After a dreary and rainy day, the sun rose behind the hills signaling a warmer day at Pueblo de Cochiti. In the mid-morning, when the temperature rose to about 50ºF, we headed to the nearby Kasha-Katuwe Tent Rocks National Monument for a hike. We were here in April of this year and was captivated by its fairy tale landscape. We came back to revisit it like old friends. The sun cast lights to the multi-colored cliffs behind the drifting clouds from time to time, changing the hues and shades of the cliffs. The fast moving fluffy clouds above the cliffs made this picturesque landscape more dramatic. A small garner snake and a tarantula crossed the trail. What a beautiful day for a hike!
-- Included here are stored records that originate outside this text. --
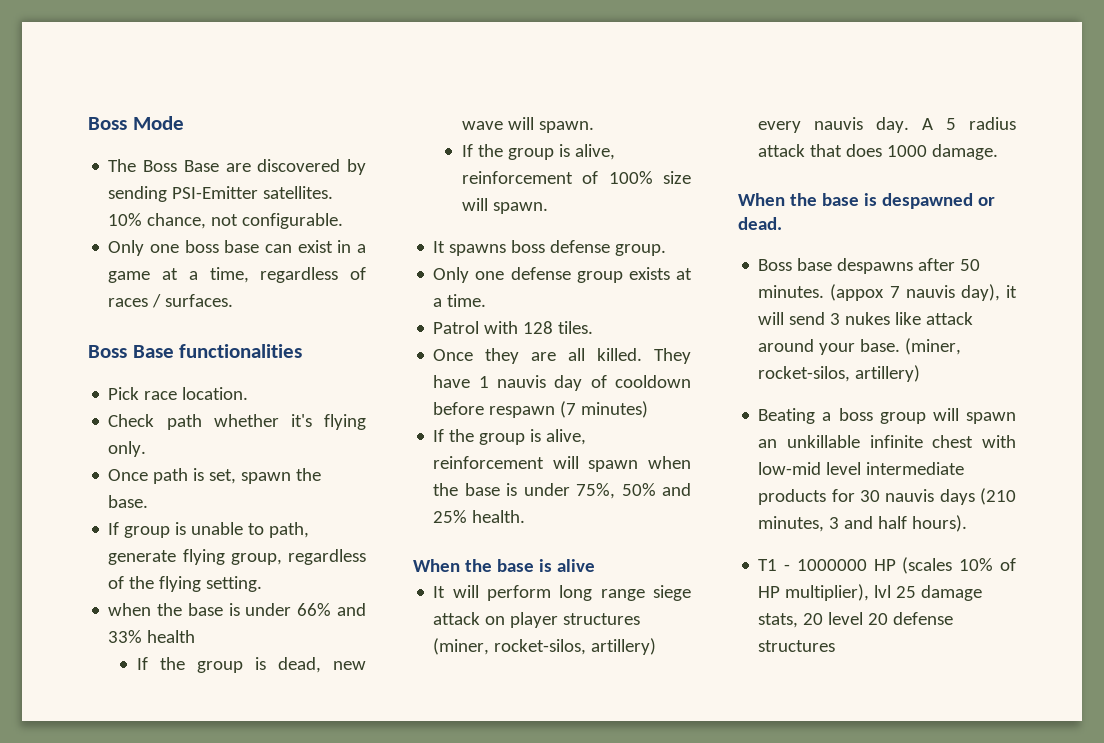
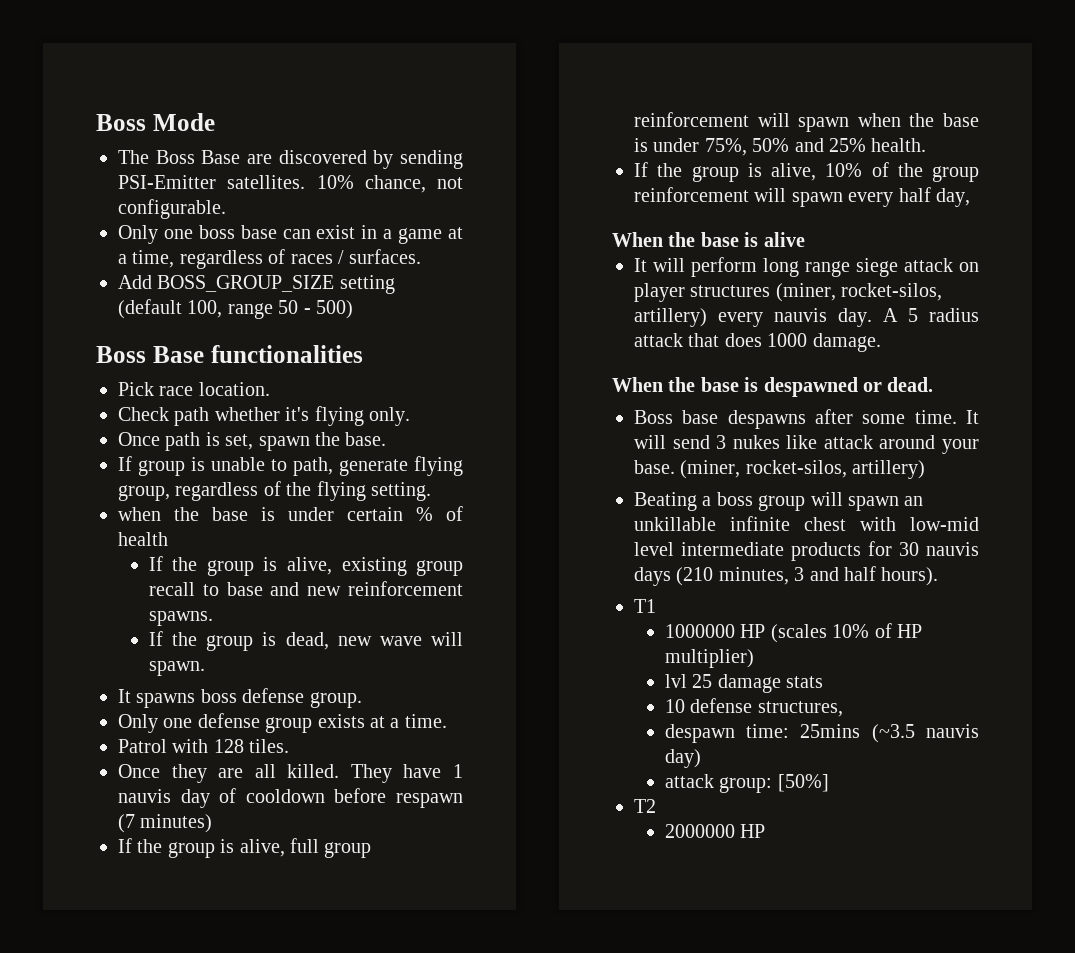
(234, 300) none -> [118,275,395,294] [118,299,353,319] // Add BOSS_GROUP_SIZE setting (default 100, range 50 - 500)
[297,603,366,616] [108,630,196,643] 66% and 33% health -> [347,506,463,521] [118,532,168,546] [148,556,463,576] [148,581,463,596] [148,611,213,626] certain % of health // If the group is alive, existing group recall to base and new reinforcement spawns.
[461,144,615,160] [461,171,691,184] [461,198,548,214] // If the group is alive, reinforcement of 100% size will spawn. -> (205, 668) none
(587, 437) none -> [290,838,372,858] full group
(526, 516) none -> [634,162,979,182] [634,187,970,207] // If the group is alive, 10% of the group reinforcement will spawn every half day,
[960,259,981,271] [758,284,1017,301] 50 minutes. (appox 7 nauvis day), it -> [862,410,979,424] some time. It
[784,564,791,571] - -> (656, 606) //
[785,584,870,601] multiplier), -> [664,649,754,668] multiplier) //
[758,612,954,628] [758,640,836,652] stats, 20 level 20 defense structures -> [786,676,824,688] [664,698,843,717] [664,724,979,743] [664,749,701,768] [664,774,829,793] [634,799,656,813] [664,824,766,838] stats // 10 defense structures, // despawn time: 25mins (~3.5 nauvis day) // attack group: [50%] // T2 // 2000000 HP

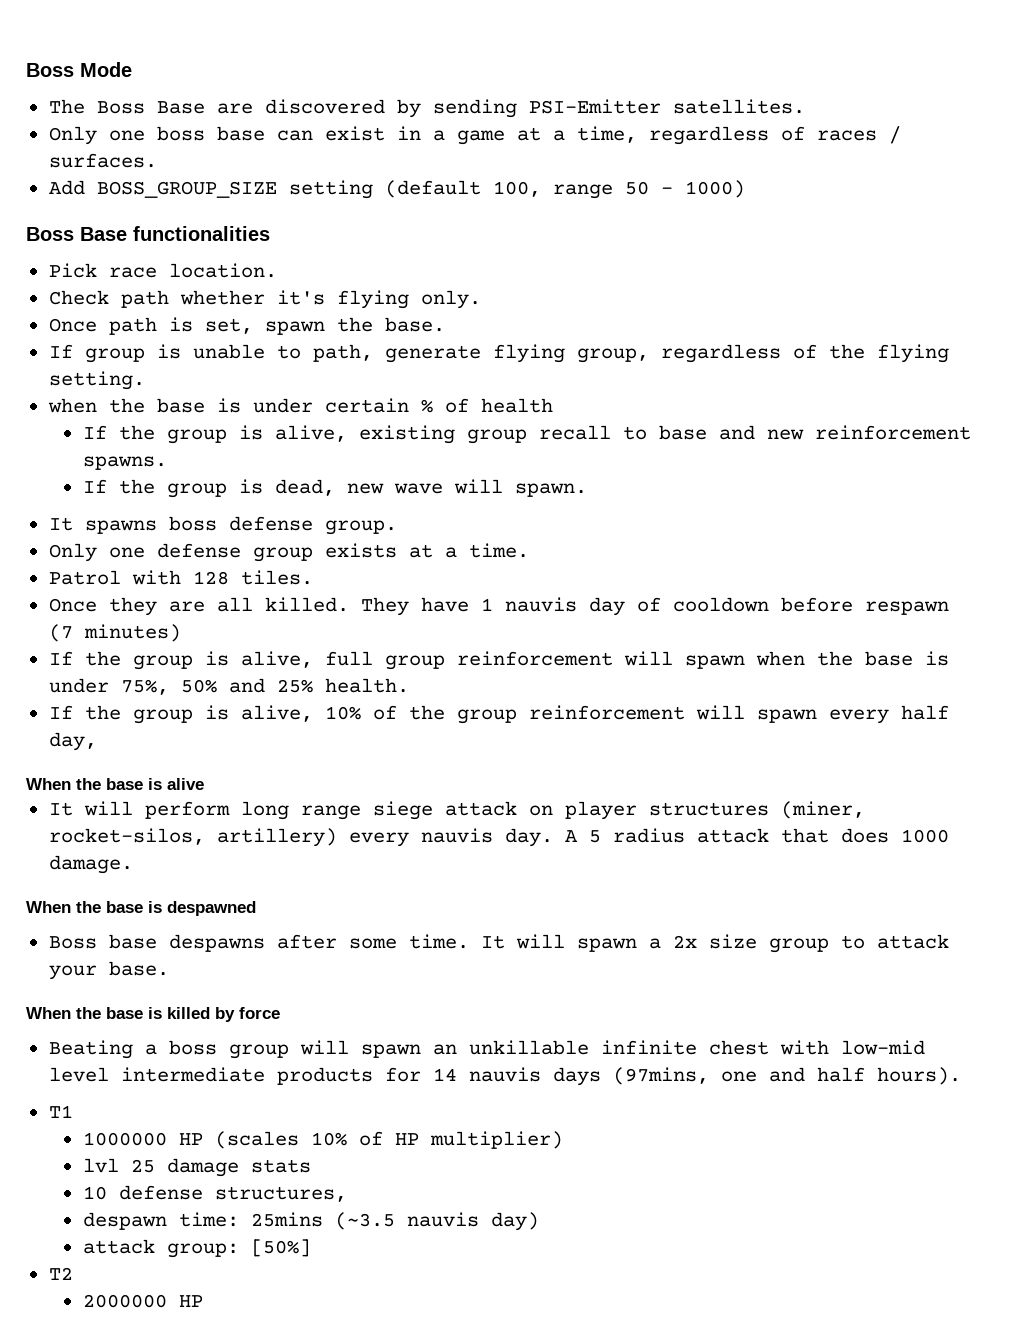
[316,175,463,193] [118,199,226,219] 10% chance, not configurable. -> (805, 106) none
[316,300,353,319] 500) -> [684,180,745,198] 1000)
[863,377,934,392] or dead. -> (256, 908) none
[672,435,979,454] [634,460,926,479] send 3 nukes like attack around your base. (miner, rocket-silos, artillery) -> [576,934,949,953] [48,961,169,980] [26,1007,280,1022] spawn a 2x size group to attack your base. // When the base is killed by force
[899,542,919,556] 30 -> [432,1068,457,1081] 14
[676,567,805,586] (210 minutes, 3 -> [612,1067,757,1085] (97mins, one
Volcanic eruptions from Jemez spewed rock fragments and ash over here 6 to 7 million years ago. Layers upon layers of volcanic debris deposited here and were fused to rocks. Erosion from water, ice, and wind carved this unique landscape. The Slot Canyon Trail is a one mile trail to the summit. There were several tall ponderosa pine trees in the canyon. An old ponderosa pine has an exposed root system about 6 feet above the ground. At some section, the Slot Canyon is so narrow that only one person can walk through. As I walked through the Slot Canyon, a narrow sunbeam lit up the channel among the towering canyon walls, and a small patch of the sky could be seen above the canyon. Water carried debris down the canyon and carved the walls with grooves and concaves.
Ducked down and went through a wide hole in the canyon, we came out of the narrow section of the canyon. Up on the hillside stood an army of cone shaped tent rocks. Lines, grooves, and holes present on this group of tent rocks. Some of the tent rocks have cap rocks that resist to erosion and protect the rock below. The trail zigzags up the canyon. A couple of cone shaped tent rocks stood right by the trail. Further up, a hoodoo sits on top of a layer cake shaped rock formation. Sometimes the trail narrows to one foot wide.
Climbing up the hill, we observed the giant tent rocks at eye level within short distance. The whimsical shapes of the tent rocks are unique. As we climbed higher, the group of tent rocks in the canyon looked like castles. Cream, tan, and copper colored wavy bands decorate the cliffs. The most difficult part of the trail is a drop about 3 feet tall. Only one person could cross that drop at a time. After that, the trail is on the hillside. Just a short hike up the hill is the summit. The wonderful vista is the reward after walking across the ridge to the tip of the mesa. Looking down there lies the Cave Loop Trail below. Looking to the side are the multi-colored cliffs surrounding the trail. In the distance are Cochiti Lake, Jamaz, and Sandia mountains. On the horizon looms the Sangre De Cristo above Santa Fe.
Walking back and getting close to the edge of the cliff, guided by the sunlight, my eyes traced the rock formations highlighted by the moving sunbeams. I was mesmerized by this place again. It is a geological treasure indeed.